Ok, so it's been a long 'couple of days' since my last post but I haven't disappeared, completely. I'm back from vacation, caught up on email, and starting back into writing about Windows performance. One thing I've noticed over the past week or so is that with the pending General Availability of Windows Vista, we're starting to see more benchmarking of our new OS.

One in particular, over at Tom's Hardware, caught my eye; as a good example of how to do measurement of the OS. Overall, Tom's found that the OS performed pretty well at an application level and that some of the intensive 3D graphics operations weren't quite there, yet. What impressed me most was their methodology.

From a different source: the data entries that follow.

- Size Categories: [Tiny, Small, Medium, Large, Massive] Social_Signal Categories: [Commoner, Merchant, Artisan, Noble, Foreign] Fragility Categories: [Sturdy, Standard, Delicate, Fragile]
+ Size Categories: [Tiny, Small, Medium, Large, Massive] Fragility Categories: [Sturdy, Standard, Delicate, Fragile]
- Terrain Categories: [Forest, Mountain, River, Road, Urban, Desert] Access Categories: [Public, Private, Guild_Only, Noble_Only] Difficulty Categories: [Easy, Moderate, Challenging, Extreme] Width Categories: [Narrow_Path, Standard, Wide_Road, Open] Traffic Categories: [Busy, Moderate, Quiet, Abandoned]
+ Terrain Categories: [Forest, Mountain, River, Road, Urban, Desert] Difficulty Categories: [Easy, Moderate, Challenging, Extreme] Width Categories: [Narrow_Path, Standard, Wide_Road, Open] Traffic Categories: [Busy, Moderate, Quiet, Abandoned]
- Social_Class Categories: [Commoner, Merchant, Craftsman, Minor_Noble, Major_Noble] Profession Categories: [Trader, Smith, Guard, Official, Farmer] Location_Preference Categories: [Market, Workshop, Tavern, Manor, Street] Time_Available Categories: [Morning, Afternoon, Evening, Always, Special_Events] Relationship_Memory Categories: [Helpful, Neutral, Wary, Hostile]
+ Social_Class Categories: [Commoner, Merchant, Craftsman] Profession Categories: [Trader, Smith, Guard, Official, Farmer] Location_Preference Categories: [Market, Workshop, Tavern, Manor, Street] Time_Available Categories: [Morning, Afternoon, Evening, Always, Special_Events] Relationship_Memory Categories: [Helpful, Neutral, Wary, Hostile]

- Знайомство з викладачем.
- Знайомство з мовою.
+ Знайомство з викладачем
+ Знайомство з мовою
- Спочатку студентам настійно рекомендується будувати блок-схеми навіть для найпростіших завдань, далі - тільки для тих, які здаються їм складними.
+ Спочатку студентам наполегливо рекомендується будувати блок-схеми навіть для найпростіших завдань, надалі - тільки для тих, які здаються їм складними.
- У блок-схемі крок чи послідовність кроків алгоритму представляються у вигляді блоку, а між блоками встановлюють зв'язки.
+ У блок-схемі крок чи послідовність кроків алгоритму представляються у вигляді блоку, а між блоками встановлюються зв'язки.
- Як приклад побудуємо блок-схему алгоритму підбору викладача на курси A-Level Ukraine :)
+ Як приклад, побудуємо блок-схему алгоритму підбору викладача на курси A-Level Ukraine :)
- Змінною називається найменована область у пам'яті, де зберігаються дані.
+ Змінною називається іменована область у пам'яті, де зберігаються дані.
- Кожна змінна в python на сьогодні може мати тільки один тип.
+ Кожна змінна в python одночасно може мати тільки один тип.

They really understand that some of the changes that we made in Windows Vista to help the user can really wreak havoc with benchmarks.

To quote their article:

Knowing that Windows Vista has its SuperFetch feature, it is important to set up your test system to receive maximum performance that is reproducible... Vista learned about our preferred applications: Microsoft Office Outlook launched noticeably faster, and Skype launched almost instantly ...they are available much more quickly by relocating frequently accessed files from the slow hard drive into the quicker main memory.

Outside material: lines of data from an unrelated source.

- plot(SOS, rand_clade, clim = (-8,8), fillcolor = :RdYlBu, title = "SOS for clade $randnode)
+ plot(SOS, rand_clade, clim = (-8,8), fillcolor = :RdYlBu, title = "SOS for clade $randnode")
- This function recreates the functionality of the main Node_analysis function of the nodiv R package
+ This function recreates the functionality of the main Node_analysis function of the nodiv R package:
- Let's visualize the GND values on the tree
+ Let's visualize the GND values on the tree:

Tom's understands that Windows Vista adapts to the user so, to make sure that their results were reproducible, they followed a checklist to ensure maximum reproducibility of the results. We've been working with several partners on how to accurately benchmark Windows Vista and as a result have developed a set of guidelines that we use for our own in-house methodology. These aren't necessarily recommended for everyday use but will ensure that your benchmarks run smoothly.  We'll be publishing these guidelines as a whitepaper (which is currently in editing) but I'd like to give the blog readers a preview.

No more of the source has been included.